Given these entries, repeat exactly the lines starting with the one that has "font-style: italic ->" and going on through the one that has "color: #fdba74 ->", both included, but none of the pictures.

▸ **Data under study**
::::
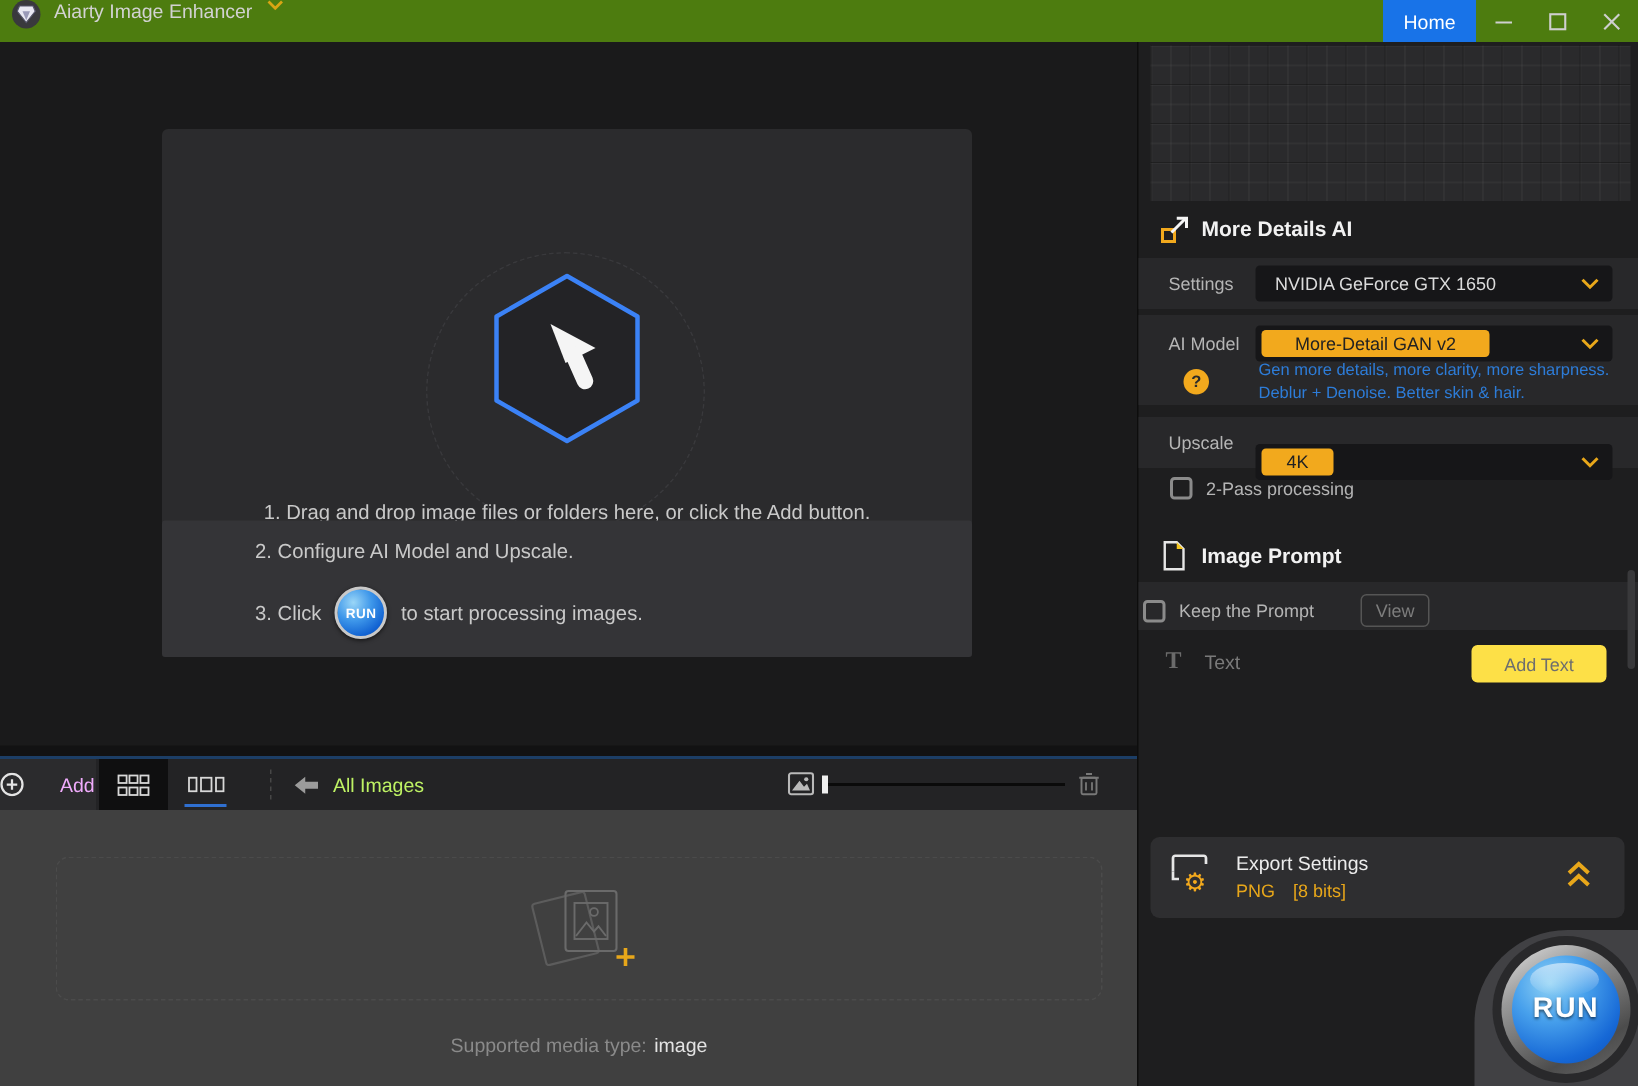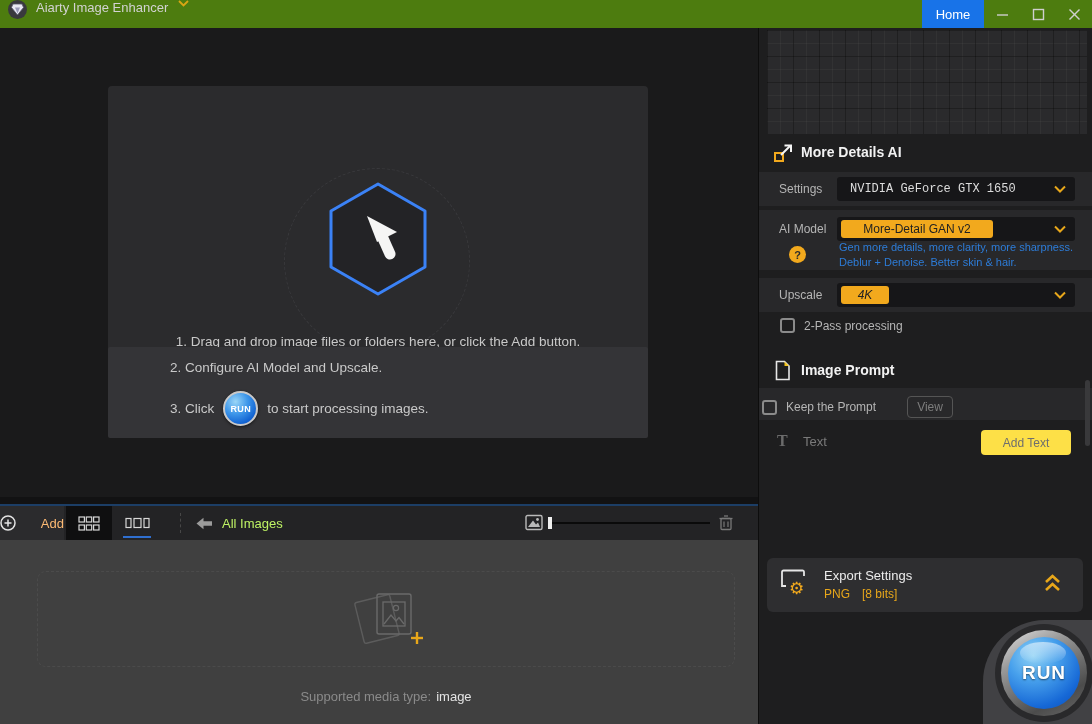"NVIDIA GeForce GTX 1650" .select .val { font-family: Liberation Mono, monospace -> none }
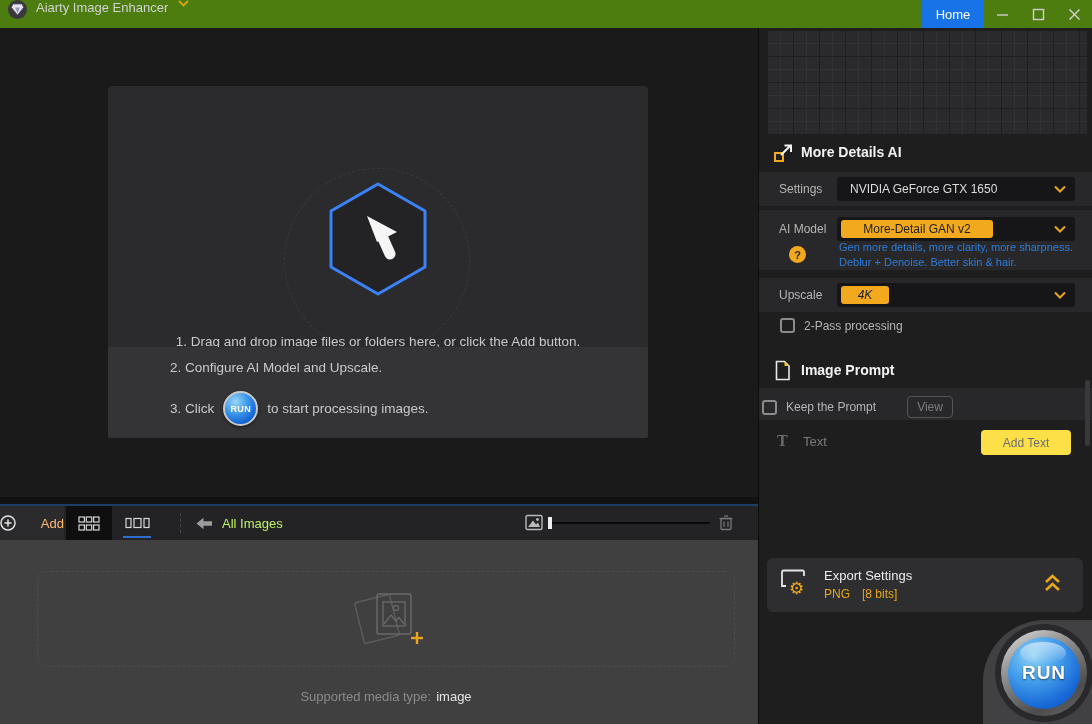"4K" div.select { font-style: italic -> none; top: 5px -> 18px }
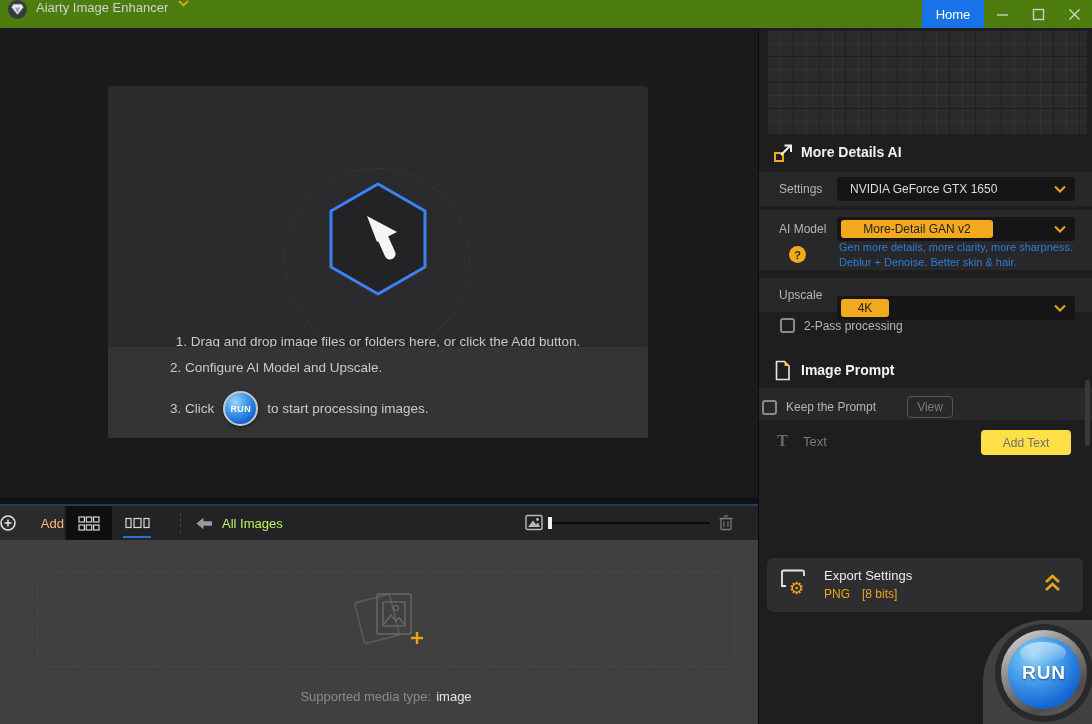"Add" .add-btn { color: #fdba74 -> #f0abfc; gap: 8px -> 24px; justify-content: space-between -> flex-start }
::::
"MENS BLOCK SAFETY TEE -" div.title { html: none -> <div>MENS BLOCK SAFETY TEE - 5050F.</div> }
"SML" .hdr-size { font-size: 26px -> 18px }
::::
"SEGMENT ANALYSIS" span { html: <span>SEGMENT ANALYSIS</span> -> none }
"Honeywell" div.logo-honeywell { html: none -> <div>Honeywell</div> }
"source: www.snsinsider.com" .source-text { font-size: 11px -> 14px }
::::
▸ **Result of the exercise**
"4K" div.select { font-style: italic -> none; top: 5px -> 18px }
"Add" .add-btn { color: #fdba74 -> #f0abfc; gap: 8px -> 24px; justify-content: space-between -> flex-start }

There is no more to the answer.